Look through the records below and collect all lines that hold the string "dropbox".
== Material provided ==
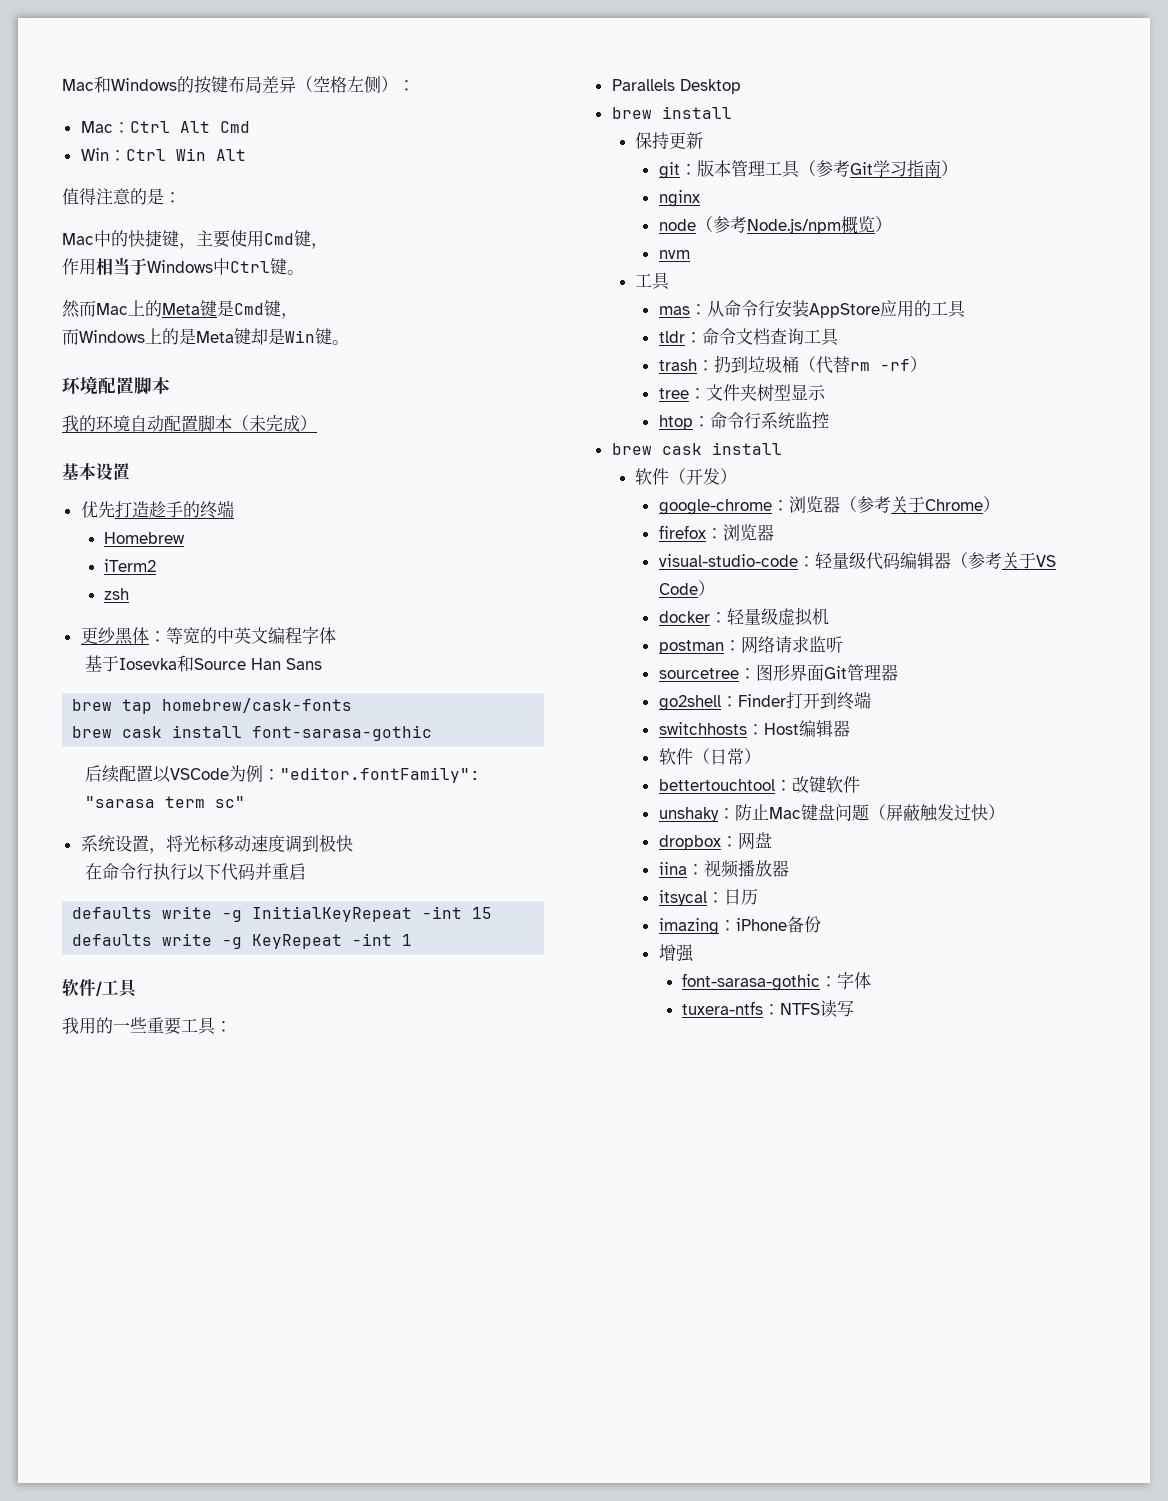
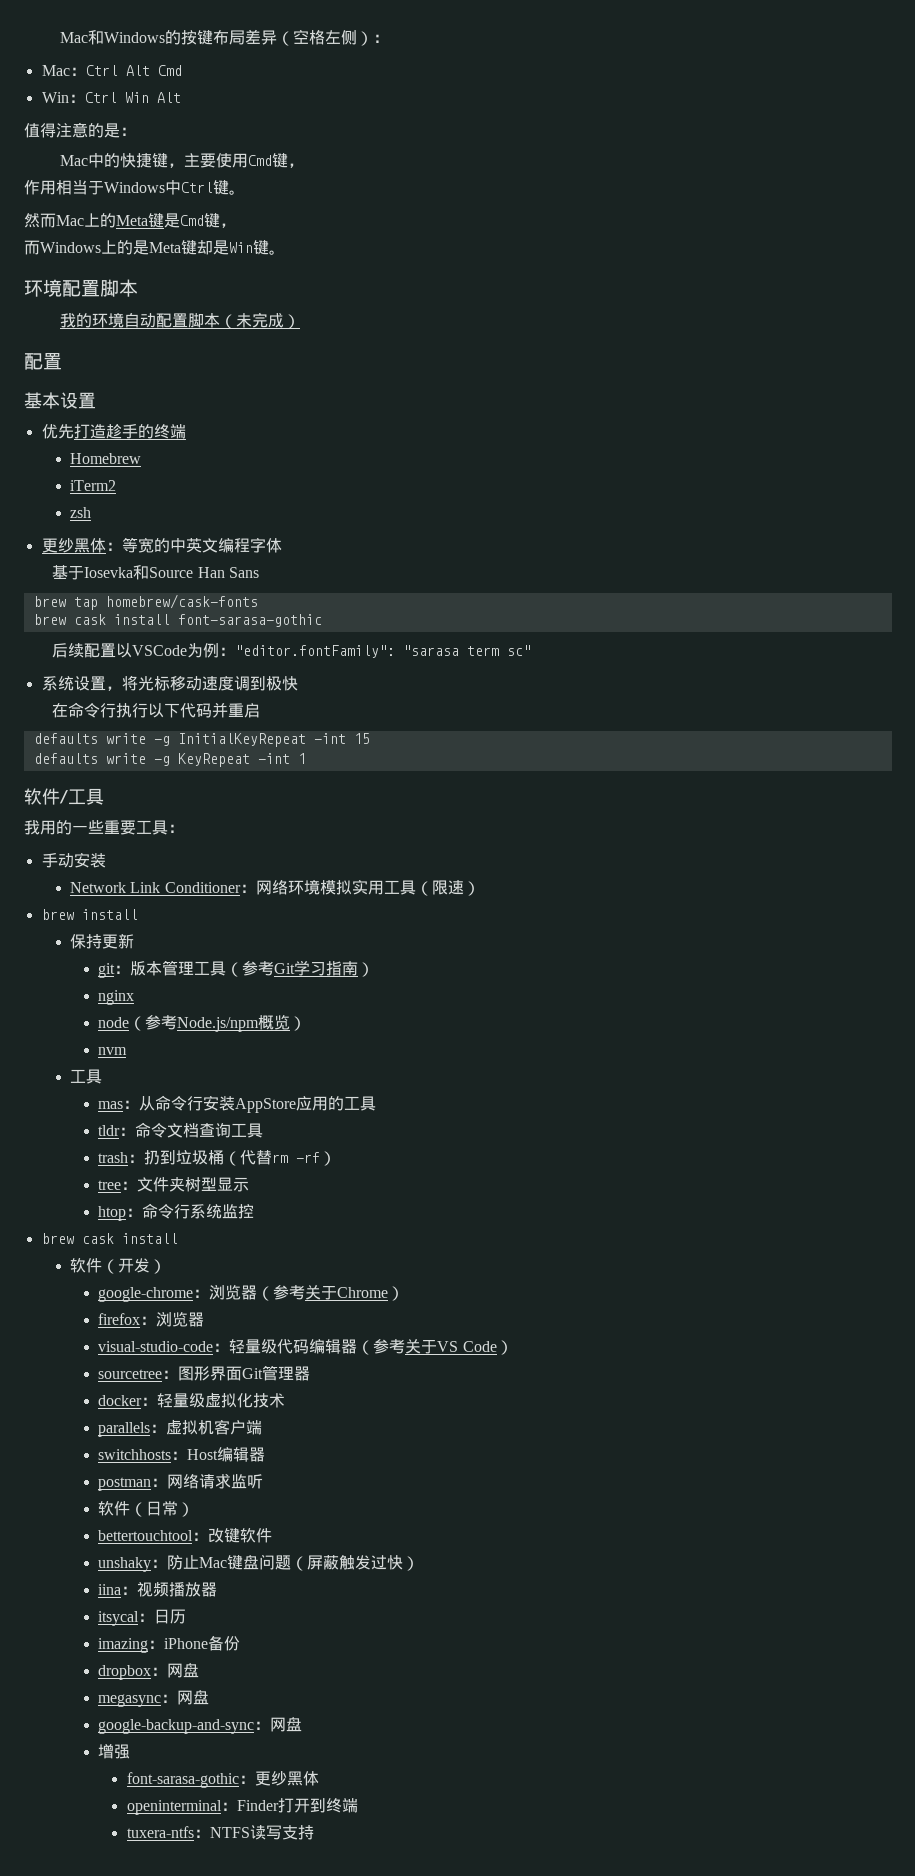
(317, 423) none -> [24,353,62,370] // 配置
[611,79,741,94] Parallels Desktop -> [41,852,106,868] [69,879,480,896] 手动安装 // Network Link Conditioner：网络环境模拟实用工具（限速）
[658,607,829,626] [658,636,843,654] // docker：轻量级虚拟机 // postman：网络请求监听 -> (513, 1347) none
[658,692,854,711] go2shell：Finder打开到终 -> [98,1392,286,1408] [98,1419,247,1437] docker：轻量级虚拟化技术 // parallels：虚拟机客户
(850, 728) none -> [98,1473,264,1491] // postman：网络请求监听
[658,832,772,850] // dropbox：网盘 -> (420, 1563) none
(821, 924) none -> [98,1663,200,1680] [98,1690,210,1707] [98,1717,303,1734] // dropbox：网盘 // megasync：网盘 // google-backup-and-sync：网盘
[837,972,872,989] 字体 -> [254,1771,319,1786] [126,1798,358,1815] 更纱黑体 // openinterminal：Finder打开到终端
(855, 1008) none -> [281,1825,314,1840] 支持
===
> **Written response**
[658,832,772,850] // dropbox：网盘 -> (420, 1563) none
(821, 924) none -> [98,1663,200,1680] [98,1690,210,1707] [98,1717,303,1734] // dropbox：网盘 // megasync：网盘 // google-backup-and-sync：网盘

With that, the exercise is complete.